EMPIRE

  イタリアのネオ・プログレッシヴ・ロック・グループ「EMPIRE」。 作品は一枚。 ドラマーは SYNDONE 兼任。 企画ものっぽい。

 Back To Knowledge
 
Edo Rogani keyboards
Paolo Sbuelati drums
Rosanna De Luca vocals

  94 年発表の唯一作「Back To Knowledge」。 内容は、キーボードをフィーチュアしたニューウェーヴ風ポンプ・ロック。 女性ヴォーカルをフィーチュアした歌ものと、キーボードが縦横無尽に活躍するインストゥルメンタルが交互に現われる。 キーボードのプレイは、ヴィンテージ品を駆使した 70 年代大御所風の忙しなくアグレッシヴなスタイルである。 一方、女性ヴォーカルはみごとなまでにクールでニヒリスティックなニュー・ウェーヴ・スタイル。 この組合せは、かなり新鮮だ。 全曲「The」で始まるタイトルであったり、CD カバーの裏側に「帝国」を作り上げた男の訓話めいたものが載っていることなどから、コンセプトものという可能性もある。 ヴォーカルはすべて英語。 プロデュースはベペ・クロヴェッラ。

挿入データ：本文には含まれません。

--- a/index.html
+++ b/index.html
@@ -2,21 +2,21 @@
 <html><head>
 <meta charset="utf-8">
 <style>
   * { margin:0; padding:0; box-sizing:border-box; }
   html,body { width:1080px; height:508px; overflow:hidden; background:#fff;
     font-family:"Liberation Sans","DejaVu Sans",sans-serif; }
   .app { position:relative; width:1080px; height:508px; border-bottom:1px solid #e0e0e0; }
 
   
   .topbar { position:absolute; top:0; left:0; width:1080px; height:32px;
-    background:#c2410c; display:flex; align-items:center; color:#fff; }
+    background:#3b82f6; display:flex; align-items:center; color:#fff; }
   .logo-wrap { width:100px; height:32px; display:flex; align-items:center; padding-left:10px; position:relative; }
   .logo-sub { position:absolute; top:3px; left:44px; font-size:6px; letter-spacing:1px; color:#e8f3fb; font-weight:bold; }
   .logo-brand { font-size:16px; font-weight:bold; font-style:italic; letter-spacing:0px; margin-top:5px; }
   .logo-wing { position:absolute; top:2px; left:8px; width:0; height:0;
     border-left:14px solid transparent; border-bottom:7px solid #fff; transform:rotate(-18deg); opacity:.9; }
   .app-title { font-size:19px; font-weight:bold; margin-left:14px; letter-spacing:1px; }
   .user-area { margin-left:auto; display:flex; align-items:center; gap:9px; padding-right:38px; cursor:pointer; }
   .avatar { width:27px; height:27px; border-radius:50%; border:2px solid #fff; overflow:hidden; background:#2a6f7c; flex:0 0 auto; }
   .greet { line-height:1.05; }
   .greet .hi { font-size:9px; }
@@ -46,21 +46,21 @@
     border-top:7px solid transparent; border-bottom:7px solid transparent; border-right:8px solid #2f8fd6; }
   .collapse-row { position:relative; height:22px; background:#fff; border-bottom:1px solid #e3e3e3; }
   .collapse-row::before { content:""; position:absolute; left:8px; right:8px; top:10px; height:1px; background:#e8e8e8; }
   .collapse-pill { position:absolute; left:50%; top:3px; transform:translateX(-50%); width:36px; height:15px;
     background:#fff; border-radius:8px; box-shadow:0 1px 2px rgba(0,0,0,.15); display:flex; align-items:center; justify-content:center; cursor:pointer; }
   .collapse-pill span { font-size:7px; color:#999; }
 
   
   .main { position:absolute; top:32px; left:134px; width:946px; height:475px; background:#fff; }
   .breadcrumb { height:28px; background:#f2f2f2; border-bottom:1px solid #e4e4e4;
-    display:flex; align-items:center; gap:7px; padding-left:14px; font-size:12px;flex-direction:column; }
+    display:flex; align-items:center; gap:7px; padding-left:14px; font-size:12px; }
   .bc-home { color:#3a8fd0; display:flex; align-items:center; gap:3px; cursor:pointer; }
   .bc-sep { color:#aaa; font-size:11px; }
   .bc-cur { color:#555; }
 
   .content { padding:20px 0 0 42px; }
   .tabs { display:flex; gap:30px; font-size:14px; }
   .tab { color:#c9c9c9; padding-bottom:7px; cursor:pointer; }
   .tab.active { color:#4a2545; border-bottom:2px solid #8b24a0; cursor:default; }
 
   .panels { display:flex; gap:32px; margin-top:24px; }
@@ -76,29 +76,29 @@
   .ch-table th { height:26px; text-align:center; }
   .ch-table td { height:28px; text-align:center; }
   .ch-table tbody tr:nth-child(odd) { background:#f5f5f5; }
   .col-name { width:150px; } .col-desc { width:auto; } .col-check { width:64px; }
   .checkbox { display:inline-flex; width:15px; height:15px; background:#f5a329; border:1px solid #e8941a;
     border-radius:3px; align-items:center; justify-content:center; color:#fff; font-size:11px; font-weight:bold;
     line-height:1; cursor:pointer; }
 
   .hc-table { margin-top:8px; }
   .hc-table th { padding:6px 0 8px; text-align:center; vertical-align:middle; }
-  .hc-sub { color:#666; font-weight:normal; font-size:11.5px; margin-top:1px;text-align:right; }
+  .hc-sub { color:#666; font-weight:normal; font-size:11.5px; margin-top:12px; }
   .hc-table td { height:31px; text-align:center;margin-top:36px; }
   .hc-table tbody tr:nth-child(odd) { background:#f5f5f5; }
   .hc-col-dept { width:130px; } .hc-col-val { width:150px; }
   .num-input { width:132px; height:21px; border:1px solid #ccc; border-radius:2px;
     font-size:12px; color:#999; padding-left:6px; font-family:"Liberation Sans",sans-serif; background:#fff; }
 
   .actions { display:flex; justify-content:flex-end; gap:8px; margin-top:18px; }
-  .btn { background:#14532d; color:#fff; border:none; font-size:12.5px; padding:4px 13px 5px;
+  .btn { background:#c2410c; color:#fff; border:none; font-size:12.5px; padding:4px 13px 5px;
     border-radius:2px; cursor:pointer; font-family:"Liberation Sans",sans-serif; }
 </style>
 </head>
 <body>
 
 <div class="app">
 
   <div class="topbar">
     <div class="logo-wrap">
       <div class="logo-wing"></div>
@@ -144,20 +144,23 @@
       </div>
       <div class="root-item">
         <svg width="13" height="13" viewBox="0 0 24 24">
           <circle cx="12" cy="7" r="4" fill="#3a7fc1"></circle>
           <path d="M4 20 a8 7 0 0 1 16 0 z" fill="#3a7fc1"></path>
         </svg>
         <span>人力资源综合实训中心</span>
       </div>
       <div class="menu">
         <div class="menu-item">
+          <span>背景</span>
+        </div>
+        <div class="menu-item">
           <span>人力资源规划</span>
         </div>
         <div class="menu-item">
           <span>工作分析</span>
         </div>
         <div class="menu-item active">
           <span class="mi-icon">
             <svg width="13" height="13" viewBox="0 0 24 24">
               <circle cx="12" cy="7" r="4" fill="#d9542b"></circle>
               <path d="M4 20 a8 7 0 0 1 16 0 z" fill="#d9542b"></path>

  1 曲目「The Conquest」(8:45) エキゾチックにしてクラシカルなテーマを軸に、勇ましく気持ちよくかっ飛ばすキーボード・ロック。 徹底したプログレ・キーボードとニュー・ウェーヴの合体というきわめて不思議な内容だ。 モダンなヴォーカルのせいか EL&P よりは U.K. に近いかもしれない。 キーボードのフレーズにはどこかで聴いたようなクラシックが散りばめられている。 MASTERMIND なんかと志は近いのかも。 80 年代ポップスとプログレ・キーボード・ロックの合体。 今聴くとかなり古臭いです。

  2 曲目「The Power」(7:24) アップ・テンポでダンサブルなデジタル・ポップ。 ソウルフルなハイトーン・ヴォーカルがセクシーだ。 キーボードはカラフルな伴奏ときらきらとなめらかな間奏で活躍。 シンセサイザーの音色の変化が多彩。 ドラムスはオクタパッドも用いて華麗な決めを連発する。

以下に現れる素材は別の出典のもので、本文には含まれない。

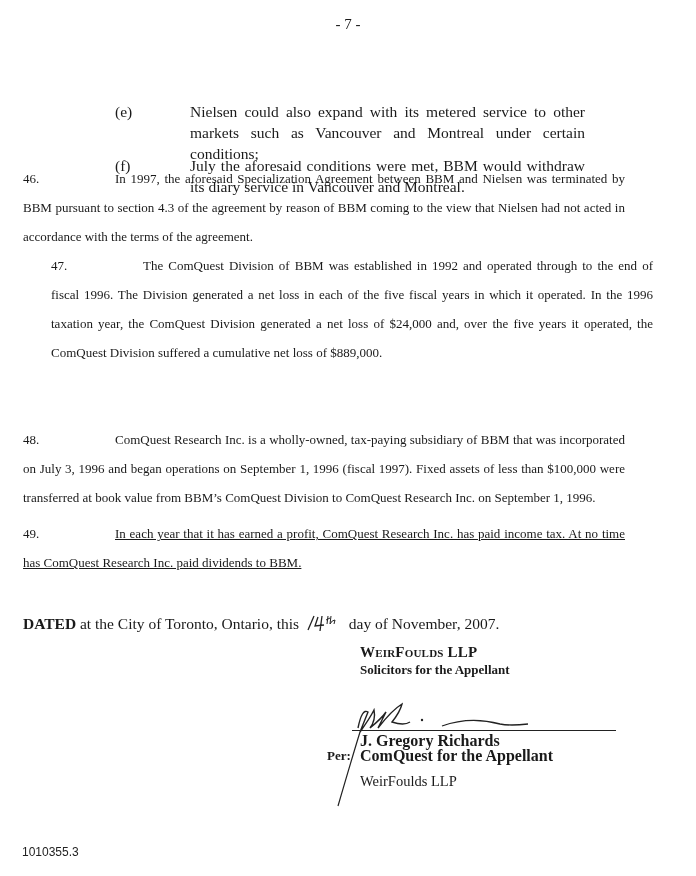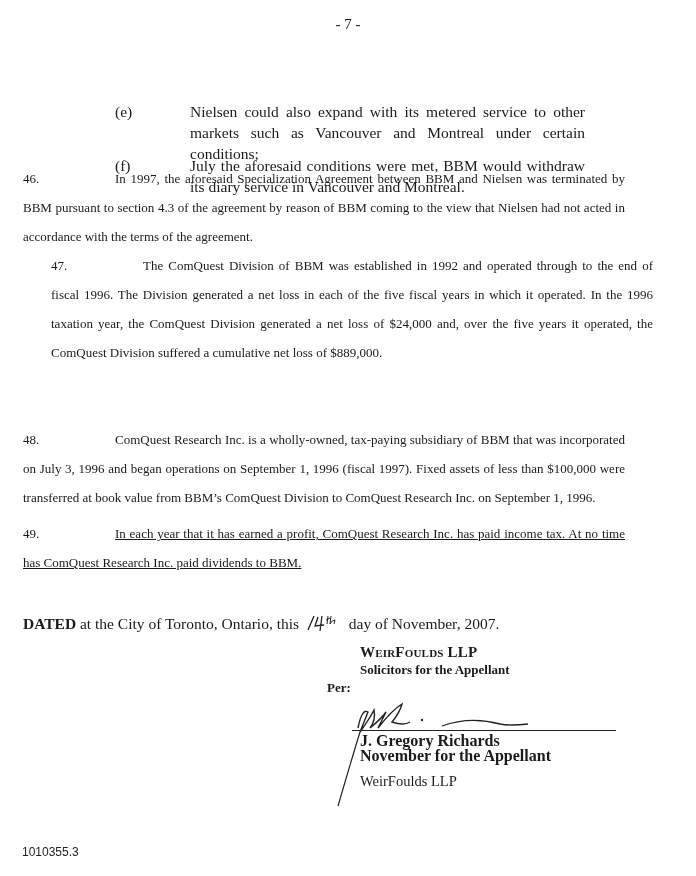--- a/index.html
+++ b/index.html
@@ -37,21 +37,21 @@
     }
     .dated b { font-weight: bold; }
     .handwritten {
       display: inline-block; width: 38px; height: 18px; vertical-align: -3px; margin: 0 2px;
     }
 
     .firm-block { position: absolute; top: 643px; left: 360px; font-size: 14px; line-height: 18px; }
     .firm-name { font-weight: bold; font-variant: small-caps; font-size: 15px; letter-spacing: 0.2px; }
     .firm-role { font-weight: bold; font-size: 13px; }
 
-    .per-label { position: absolute; top: 680px; left: 327px; font-size: 13px; font-weight: bold; }
+    .per-label { position: absolute; top: 748px; left: 327px; font-size: 13px; font-weight: bold; }
     .signature { position: absolute; top: 688px; left: 330px; width: 320px; height: 130px; }
     .sig-line { position: absolute; top: 730px; left: 352px; width: 264px; height: 1px; background: #222; }
 
     .counsel-block { position: absolute; top: 733px; left: 360px; font-size: 16px; line-height: 15px; font-weight: bold; }
     .address-block { position: absolute; top: 772px; left: 360px; font-size: 14.5px; line-height: 18px; }
 
     .doc-id {
       position: absolute; top: 845px; left: 22px; font-family: "Liberation Sans", "DejaVu Sans", sans-serif;
       font-size: 12px; color: #222;
     }
@@ -101,20 +101,20 @@
 <svg class="signature" viewBox="0 0 320 130">
   <path d="M28 40 Q32 20 38 24 Q34 34 30 44 Q40 30 44 22 Q46 32 40 40 Q52 30 56 24 L48 40 Q62 22 72 16 Q70 24 62 34 Q74 38 80 34" stroke="#222" stroke-width="1.4" fill="none"></path>
   <circle cx="92" cy="32" r="1.2" fill="#222"></circle>
   <path d="M112 38 Q140 28 170 36 Q180 38 198 36" stroke="#222" stroke-width="1.3" fill="none"></path>
   <path d="M30 44 Q22 70 8 118" stroke="#222" stroke-width="1.2" fill="none"></path>
 </svg>
 <div class="sig-line"></div>
 
 <div class="counsel-block">
   <div>J. Gregory Richards</div>
-  <div>November for the Appellant</div>
+  <div>ComQuest for the Appellant</div>
 </div>
 
 <div class="address-block">
   <div>WeirFoulds LLP</div>
 </div>
 
 <div class="doc-id">1010355.3</div>
 
 </body></html>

  3 曲目「The Book Of Tales」(5:16) 華やかなキーボード・インストゥルメンタル。 ローマ史劇を思わせる勇壮なテーマを軸に、小気味いいハモンド・オルガン、さまざまな音色のシンセサイザーを駆使してゆく。 いくつかのテーマを用いた堅実なアンサンブルと奔放なソロを組み合わせた演奏には、しなやかさと上品さがある。 そして聴きやすい。 シンセサイザーはややテクノがかった感じ。 バスドラを連打するわりにはリズム、テンポは軽やかである。 アメリカの CAIRO に近い、ポップなインストゥルメンタル・ナンバーだ。

  4 曲目「The Evolution」(5:53) やや時代錯誤なテクノ風ニューウェーヴ・ポップ。 歌メロが、あまりに「それ風」でビックリする。 この内容では、切れのいいシンセサイザーがややもったいない。 ちなみにヴォーカルはセクシーです。 「...tion」という脚韻は、いかにも 80 年代初頭のテクノ・ポップ風。

  5 曲目「The Planet」(4:19) やや軽めながらもクラシカルなキーボード・インストゥルメンタル。 明暗表情をつけながら(ダークなテーマは EL&P の「Toccata」に似る)、基本はシャフルで楽しげに突き進んでゆく。 邪悪なピアノ、オルガンもあるが、イノセントなイメージのシンセサイザーが軽やかに走ってゆく展開が主である。 音が軽いせいか、メリハリに欠けるのが残念。 ホルストの例の作品との関連は不明。

  6 曲目「The Immortal」(6:27) 硬派なヴォーカルをフィーチュアしたテンポのいいニューウェーヴ風ロックンロール。 POLICE からガールズ・ポップ、AOR までさまざまなスタイルを見せるが、そこへ 16 ビート基本の手数の多いドラムスとクラシカルなキーボードがサポートに入るところが珍しい。 メインストリーム風の洒落た音に、いかにもな不協和音やクラシカルなフレーズが散りばめられる面白さ(というか異様さ)。 ヴォーカルはクリシー・ハインド風の不良っぽさを強調している。 個人的には HEART を思い出しました。 ややパッチワーク気味。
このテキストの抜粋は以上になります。